Candidate: Ambareesh Ravi
Title: A Class of Augmented Convolutional Networks Architectures for Efficient Visual Anomaly Detection
Date: June 28, 2021
Time: 2:00 PM
Supervisor(s): Karray, Fakhri
Visual anomaly detection, the task of isolating visual data that do not conform to the defined notion of normality, is very crucial for the autonomous functioning of entities with exceptional potential in a spectrum of real-world applications. Prevalent methods of visual anomaly detection involve massive, complex, inefficient models whose performances are often restricted by the availability of data, the extent of hyper-parameter tuning and optimal model design. Moreover, popular deep learning approaches such as reconstruction-based methods that use a variant of AutoEncoders and generative methods like Generative Adversarial Network are not inherently designed for the task of anomaly detection. The factors discussed above, raise the following severe problems:
1. The general model design may not be efficient without a dedicated anomaly detection objective hence lacking the ability to well distinguish anomalies from the normal data 2. The immense time and effort spent in the search of hyper-parameters and optimal model design restricts models to be immediately deployed for applications 3. The functioning of models involves a lot of human intervention and is data-centric preventing them to be used in automated, online detection tasks 4. The high performing, complex models are too huge to be used in edge applications with low computational capacity that require models with a low memory footprint
To overcome these issues, several modular, model-agnostic, efficient and novel improvements to conventional architectures have been proposed and suggested in this work and they can potentially be employed in any AutoEncoder based anomaly detection task.

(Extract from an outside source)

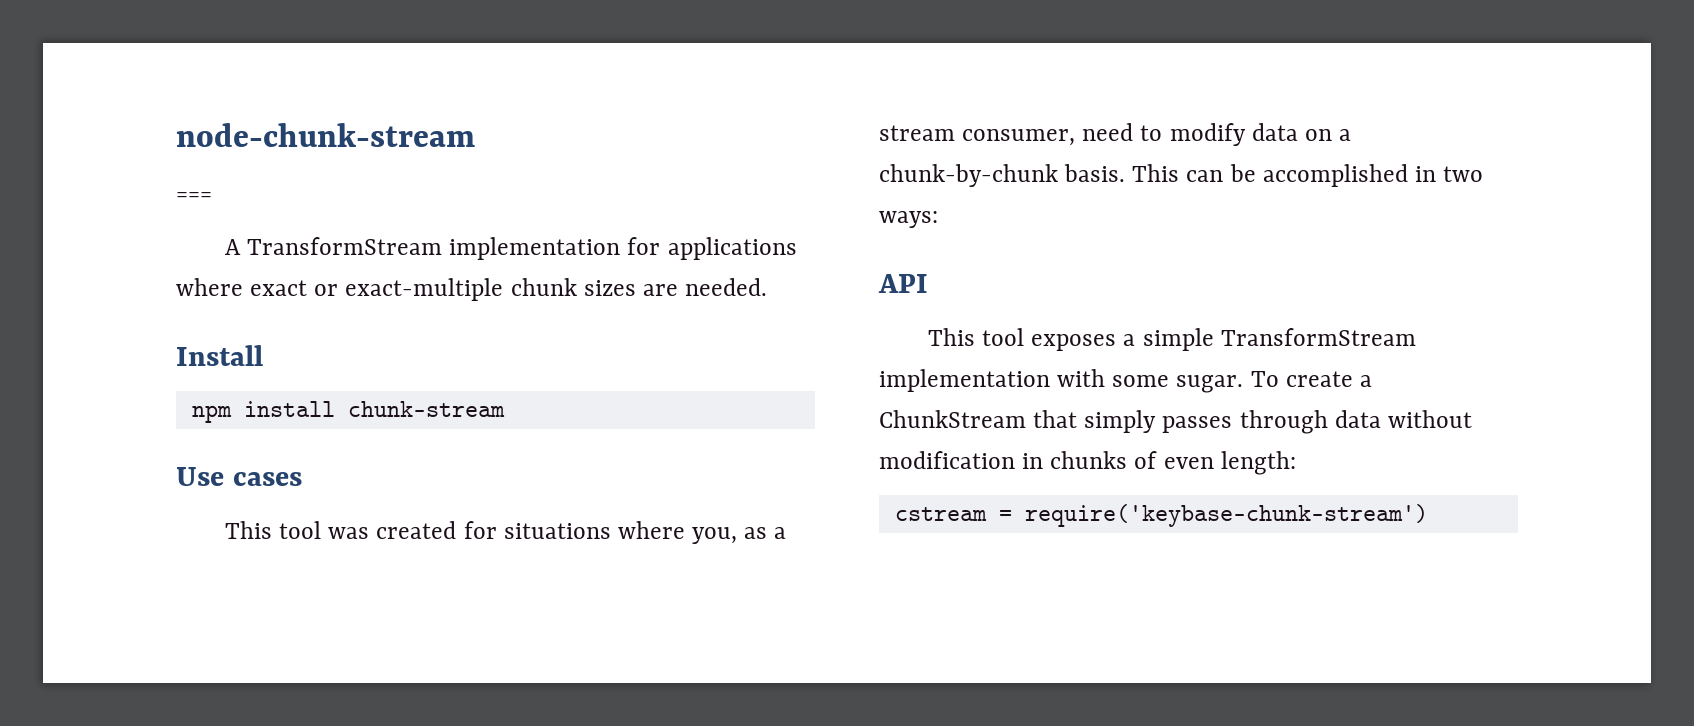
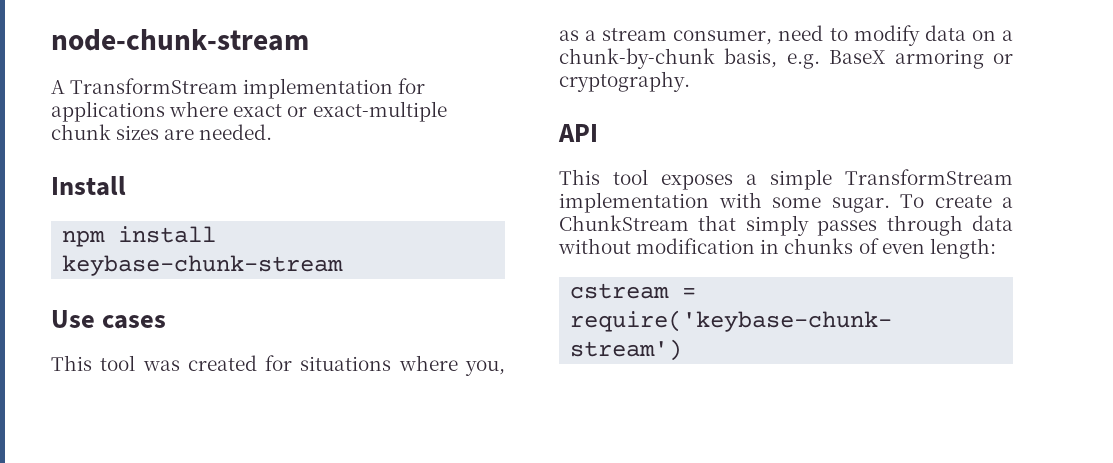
[176,192,212,201] // === -> (309, 40) none
[347,401,505,417] chunk-stream -> [62,255,344,276] keybase-chunk-stream
[1064,164,1484,187] [879,211,938,228] basis. This can be accomplished in two ways: -> [724,48,1013,69] [559,71,690,92] basis, e.g. BaseX armoring or cryptography.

The focus of this work is to develop models that are simple, efficient, require low memory usage and reduced effort expended on hyperparameter tuning and the proposed improvements can aid in readily augmenting the performance over baseline models by a significant margin by producing robust, discriminative, and discernible representations to help better segregate anomalies from normal samples.
The overall generic framework proposed throughout this research consists of multiple, efficient architectures that can be used for immediate deployment of models for practical, real-world automated anomaly detection tasks with minimal human intervention and to impart capabilities like online learning and self-regularization for best performance on image and video tasks. The superiority and efficacy of the proposed solutions are enunciated through quantitative and qualitative performance evaluation on a variety of image and video datasets from diverse domains along with rich visualization and ablation studies. This work also focuses on the exploration of interpretability in AutoEncoder-based anomaly detection models with modifications to adapt popular classifier-centric explainability frameworks, to pave way for a better understanding of the function and decision of the models.